This is where the breakdown is. Cloudflare will get the certificate for *.github.io, however it is making the request for the custom domain. It is unable to validate the certificate.
It is impossible to enable "strict" SSL mode, because it cannot validate the certificate. And as such, a bad if able to trick cloudflare to resolve username.github.io to themselves could use any SSL certificate they choose.
This is admittedly an edge case, but in such an event, the end user would see a trusted certificate and be proxied to a bad site.
You're right - the request to the origin will be encrypted but not fully validated since the host header will be different. It's still an encrypted connection though which is what the OP was asking about.
How do you do that in CloudFlare? I didn't know you could change the host in non-enterprise versions. All I've seen is the ability to proxy request to a specific IP or CNAME.

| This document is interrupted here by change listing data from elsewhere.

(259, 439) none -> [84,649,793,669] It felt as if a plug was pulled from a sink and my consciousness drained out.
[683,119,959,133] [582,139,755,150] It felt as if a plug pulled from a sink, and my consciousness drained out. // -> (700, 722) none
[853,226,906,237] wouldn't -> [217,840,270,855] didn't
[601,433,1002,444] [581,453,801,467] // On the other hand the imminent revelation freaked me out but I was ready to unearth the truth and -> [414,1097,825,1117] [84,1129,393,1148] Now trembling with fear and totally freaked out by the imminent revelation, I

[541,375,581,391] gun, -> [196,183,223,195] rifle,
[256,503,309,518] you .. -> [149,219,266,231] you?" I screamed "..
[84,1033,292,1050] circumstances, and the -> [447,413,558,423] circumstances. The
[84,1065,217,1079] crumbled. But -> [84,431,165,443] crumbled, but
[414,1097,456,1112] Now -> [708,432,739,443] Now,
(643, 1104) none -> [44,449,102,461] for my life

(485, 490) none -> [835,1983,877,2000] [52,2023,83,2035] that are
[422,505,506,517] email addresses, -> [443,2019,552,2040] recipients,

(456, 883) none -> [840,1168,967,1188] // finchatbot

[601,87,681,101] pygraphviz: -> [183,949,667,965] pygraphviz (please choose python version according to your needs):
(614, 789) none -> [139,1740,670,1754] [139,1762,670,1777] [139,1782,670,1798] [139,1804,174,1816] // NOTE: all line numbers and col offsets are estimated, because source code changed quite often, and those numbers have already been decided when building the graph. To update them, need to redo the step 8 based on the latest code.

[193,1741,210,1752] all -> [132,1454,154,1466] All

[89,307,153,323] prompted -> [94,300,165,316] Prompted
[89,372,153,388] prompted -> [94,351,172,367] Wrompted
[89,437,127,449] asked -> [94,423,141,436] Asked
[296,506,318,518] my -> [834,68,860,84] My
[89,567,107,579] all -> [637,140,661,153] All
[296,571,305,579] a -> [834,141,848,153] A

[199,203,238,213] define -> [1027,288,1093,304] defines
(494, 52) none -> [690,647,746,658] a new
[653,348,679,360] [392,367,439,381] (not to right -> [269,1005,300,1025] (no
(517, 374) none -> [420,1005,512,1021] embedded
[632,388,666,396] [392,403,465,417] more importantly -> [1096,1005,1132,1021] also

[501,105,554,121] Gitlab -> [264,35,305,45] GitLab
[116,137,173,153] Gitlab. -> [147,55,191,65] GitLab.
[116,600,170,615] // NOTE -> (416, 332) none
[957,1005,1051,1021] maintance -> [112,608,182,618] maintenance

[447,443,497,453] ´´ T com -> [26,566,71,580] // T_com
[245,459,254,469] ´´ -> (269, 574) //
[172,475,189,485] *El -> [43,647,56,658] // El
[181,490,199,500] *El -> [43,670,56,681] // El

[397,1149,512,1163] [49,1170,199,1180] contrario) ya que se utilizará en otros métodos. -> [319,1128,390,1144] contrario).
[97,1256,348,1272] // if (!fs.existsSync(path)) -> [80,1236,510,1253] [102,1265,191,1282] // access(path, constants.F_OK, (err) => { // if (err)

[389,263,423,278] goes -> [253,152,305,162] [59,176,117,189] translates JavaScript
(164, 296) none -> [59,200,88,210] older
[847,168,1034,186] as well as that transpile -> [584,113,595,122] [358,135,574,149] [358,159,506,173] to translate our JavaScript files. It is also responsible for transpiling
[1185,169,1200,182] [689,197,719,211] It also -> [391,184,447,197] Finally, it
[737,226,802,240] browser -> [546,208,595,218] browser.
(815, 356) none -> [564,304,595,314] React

If you CNAME your site to foo.github.com, it doesn't change the R-URI or Host header.
That article doesn't address what I said at all. That's showing how to disable encryption on the backend (CF to Github) by selecting "Flexible".
Looking at CF's help again and having used them a bit, there seems to be no way at all to enable full encryption (user-CF-github) with CF's non-enterprise offerings. This is because the request from CF to Github is still requested with your domain name (TLS and host header).
In order for it to work with Github's *.github.io cert, Cloudflare would need to offer an option to rewrite the request itself, not just proxy it.
You're right that the host header wouldn't match but Cloudflare has an option to enable SSL to origin without checking for completely validated certificate. They call this Full rather than Strict: https://www.cloudflare.com/a/static/images/ssl/ssl.png
So you can still get an encrypted connection without a verified certificate.
>encrypted connection without a verified certificate
Encryption doesn't work very well without authentication. In most cases any attacker with access to the medium has read+write. And without auth, you only need to, say, change DNS to insert yourself.
Opportunistic encryption is really just a last-line defence against dragnet type surveillance. Which is good, but it's hardly having end-to-end.
It is impossible to enable "strict" SSL mode, because it cannot validate the certificate. And as such, a bad if able to trick cloudflare to resolve username.github.io to themselves could use any SSL certificate they choose.
This is admittedly an edge case, but in such an event, the end user would see a trusted certificate and be proxied to a bad site.